**EXERCISE INSTRUCTIONS**
Where in the data does the word "Build" appear? Find those lines and copy them.

**DATA FOR THIS TASK**
# # #
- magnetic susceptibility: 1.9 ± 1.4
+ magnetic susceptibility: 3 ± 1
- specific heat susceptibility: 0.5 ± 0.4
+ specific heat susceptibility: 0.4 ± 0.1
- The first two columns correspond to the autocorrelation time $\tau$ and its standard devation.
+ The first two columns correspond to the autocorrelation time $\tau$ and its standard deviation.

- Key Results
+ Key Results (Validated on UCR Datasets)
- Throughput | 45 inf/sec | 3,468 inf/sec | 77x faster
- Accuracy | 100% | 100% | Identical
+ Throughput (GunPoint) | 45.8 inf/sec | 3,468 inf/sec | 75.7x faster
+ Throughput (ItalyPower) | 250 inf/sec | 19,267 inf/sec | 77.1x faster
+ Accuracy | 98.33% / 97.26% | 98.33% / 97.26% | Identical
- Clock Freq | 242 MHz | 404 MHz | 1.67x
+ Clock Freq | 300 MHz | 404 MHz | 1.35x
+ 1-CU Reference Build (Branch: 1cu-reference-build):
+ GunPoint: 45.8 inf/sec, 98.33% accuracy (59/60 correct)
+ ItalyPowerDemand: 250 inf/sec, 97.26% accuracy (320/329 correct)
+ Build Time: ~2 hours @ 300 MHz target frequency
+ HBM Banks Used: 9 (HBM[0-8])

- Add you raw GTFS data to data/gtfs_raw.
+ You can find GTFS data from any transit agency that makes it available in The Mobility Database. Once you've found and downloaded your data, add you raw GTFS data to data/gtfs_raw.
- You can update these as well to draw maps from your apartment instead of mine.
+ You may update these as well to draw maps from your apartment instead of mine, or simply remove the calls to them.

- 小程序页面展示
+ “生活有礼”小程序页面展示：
# # #
**ANSWER TO THE EXERCISE**
+ 1-CU Reference Build (Branch: 1cu-reference-build):
+ Build Time: ~2 hours @ 300 MHz target frequency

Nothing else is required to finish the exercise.